▶ _EXTRACTED RECORDS_
**********
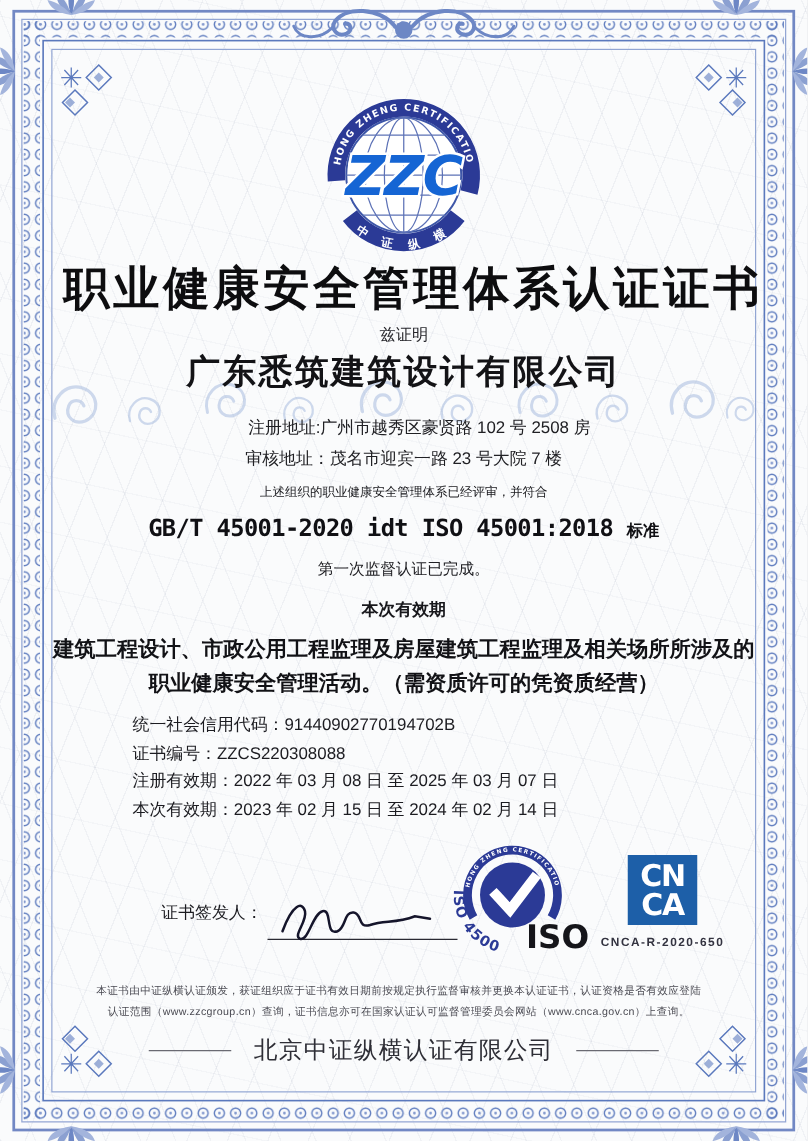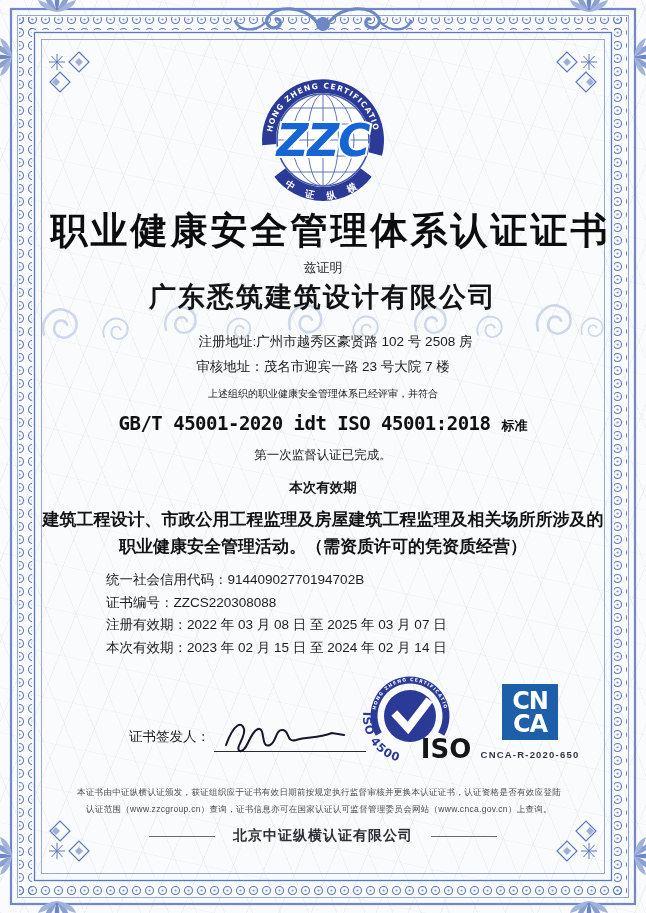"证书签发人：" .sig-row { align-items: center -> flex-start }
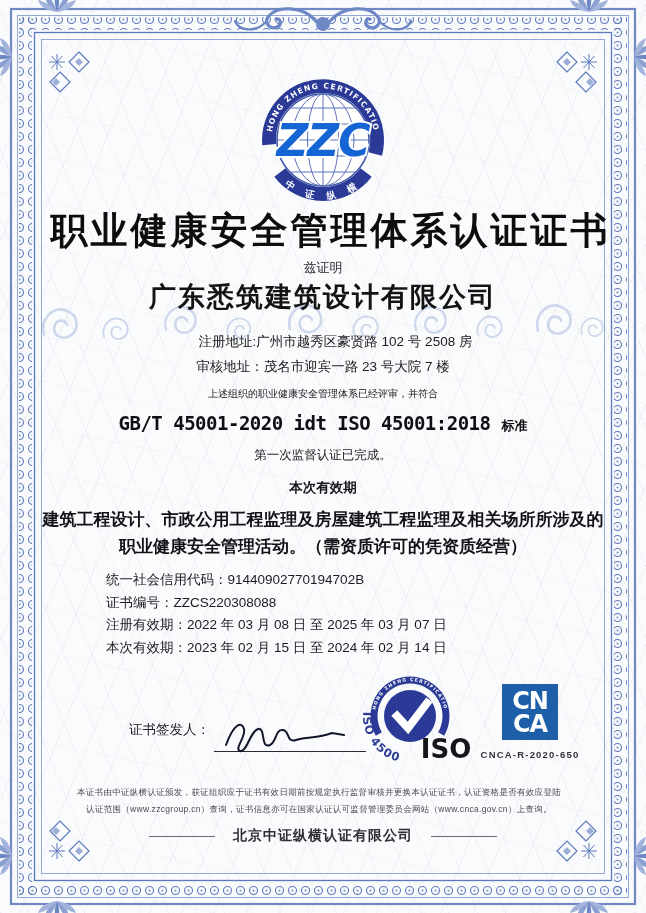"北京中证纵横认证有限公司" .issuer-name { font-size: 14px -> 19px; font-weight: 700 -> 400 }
**********
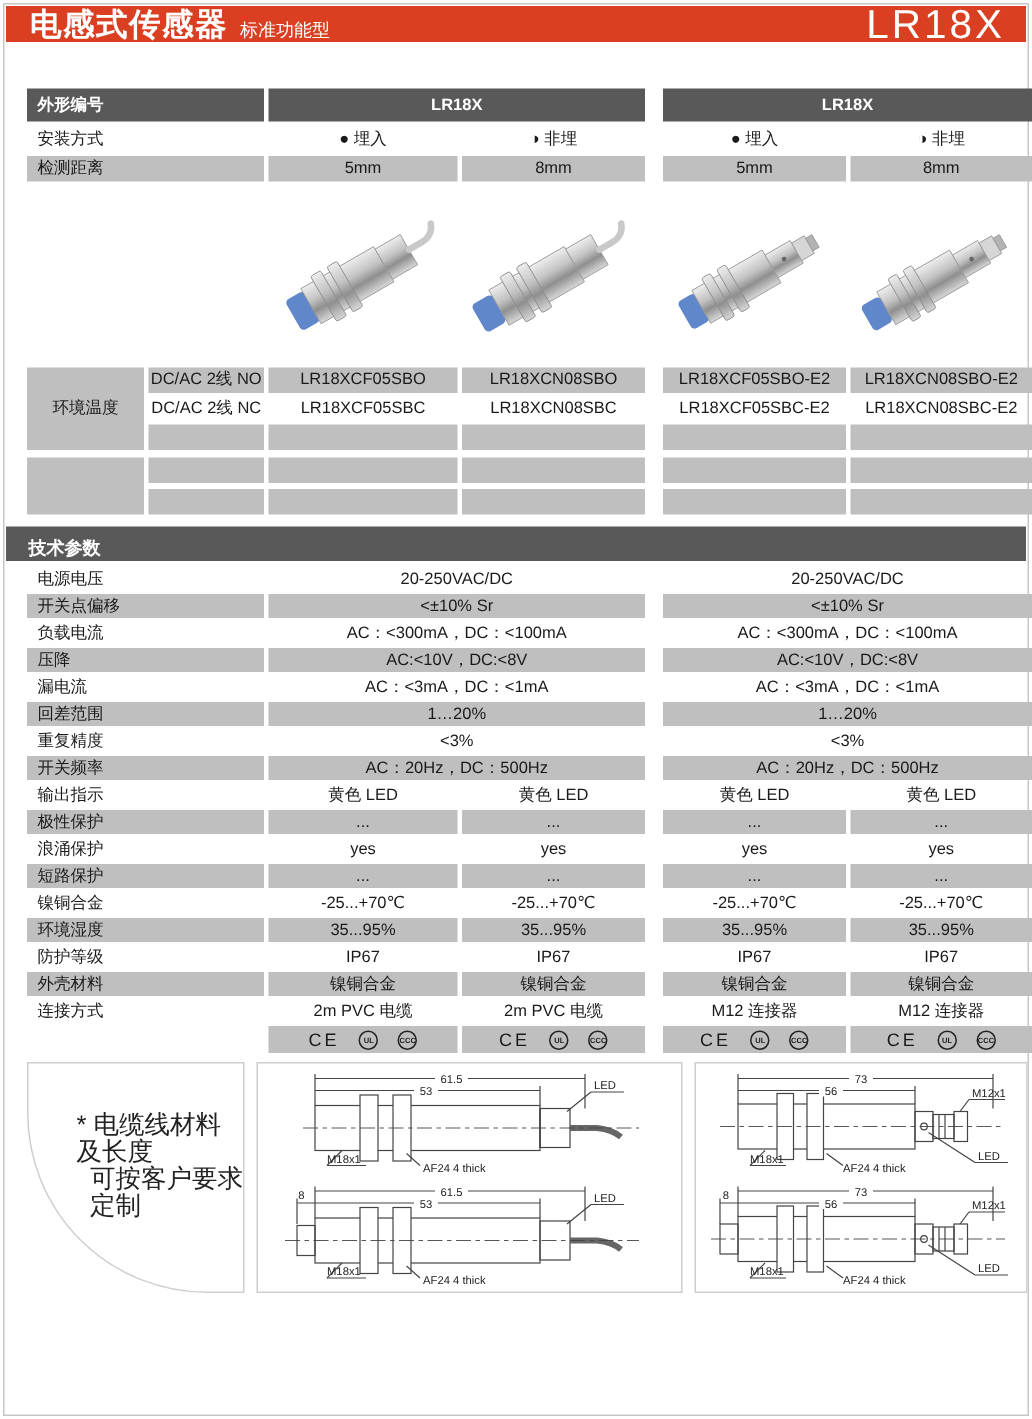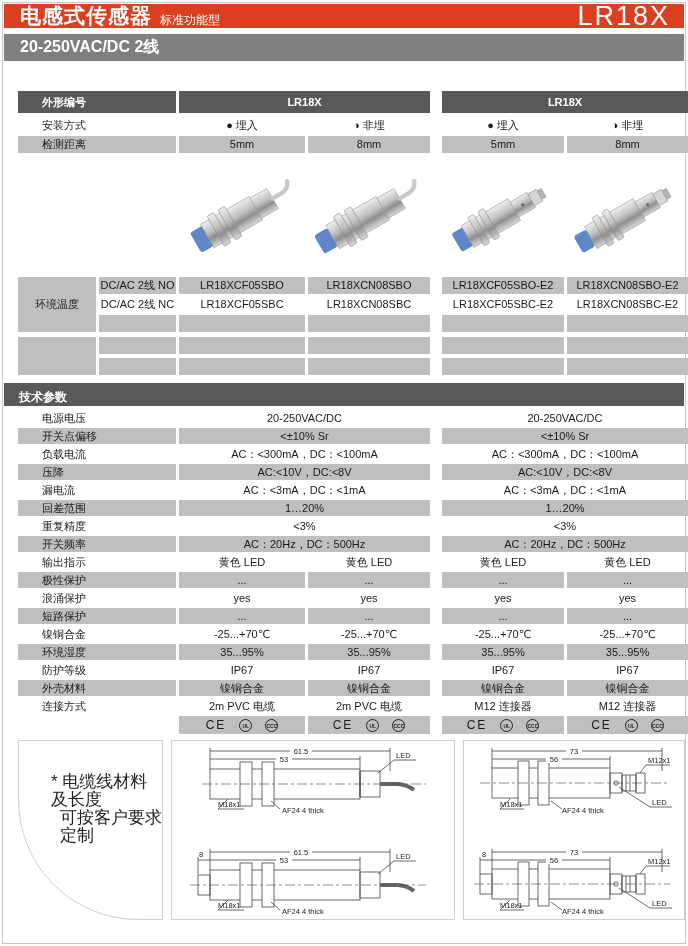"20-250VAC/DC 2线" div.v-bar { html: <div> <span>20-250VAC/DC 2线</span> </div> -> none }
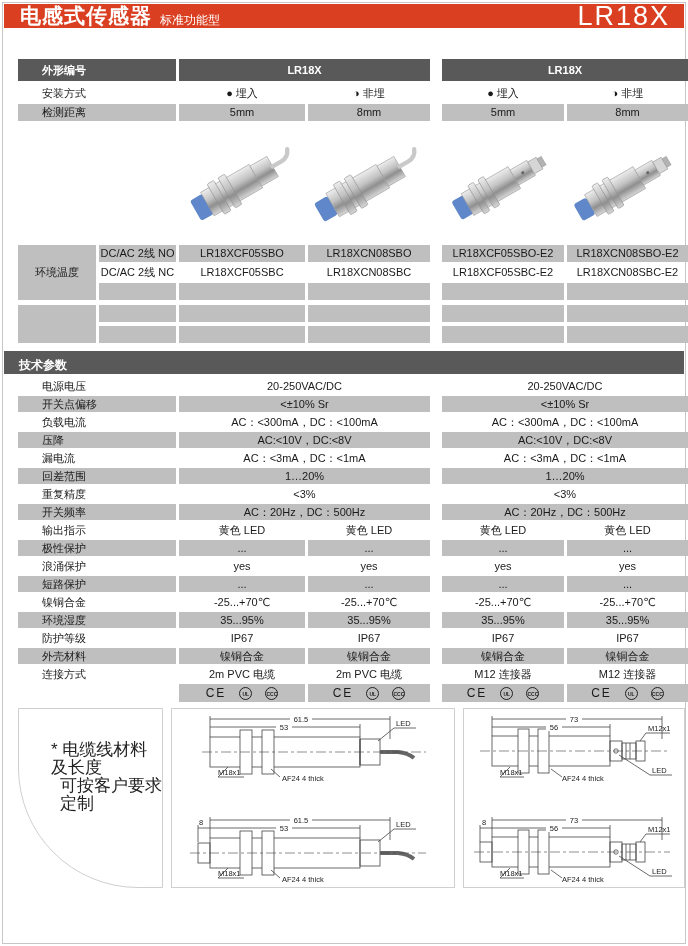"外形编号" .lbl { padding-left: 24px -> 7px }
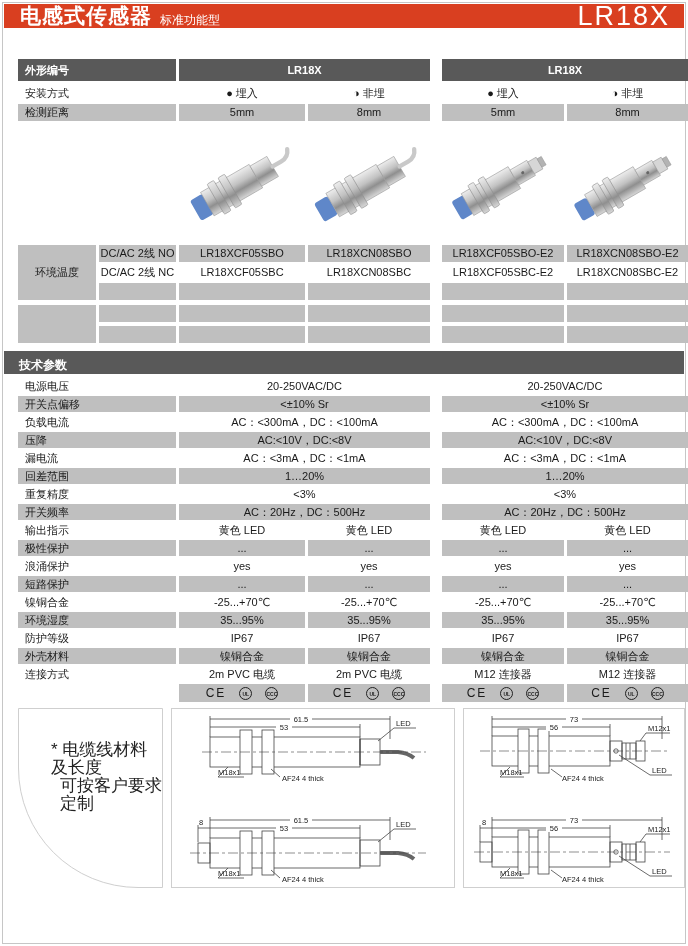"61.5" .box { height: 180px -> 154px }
**********
▶ _INSTRUCTIONS TO FOLLOW_
Using the listing above, reproduce word for word every line from the one containing "padding-left: 24px ->" through the one containing "height: 180px ->". Pictures must be left out.

▶ _REPLY TO THE EXERCISE_
"外形编号" .lbl { padding-left: 24px -> 7px }
"61.5" .box { height: 180px -> 154px }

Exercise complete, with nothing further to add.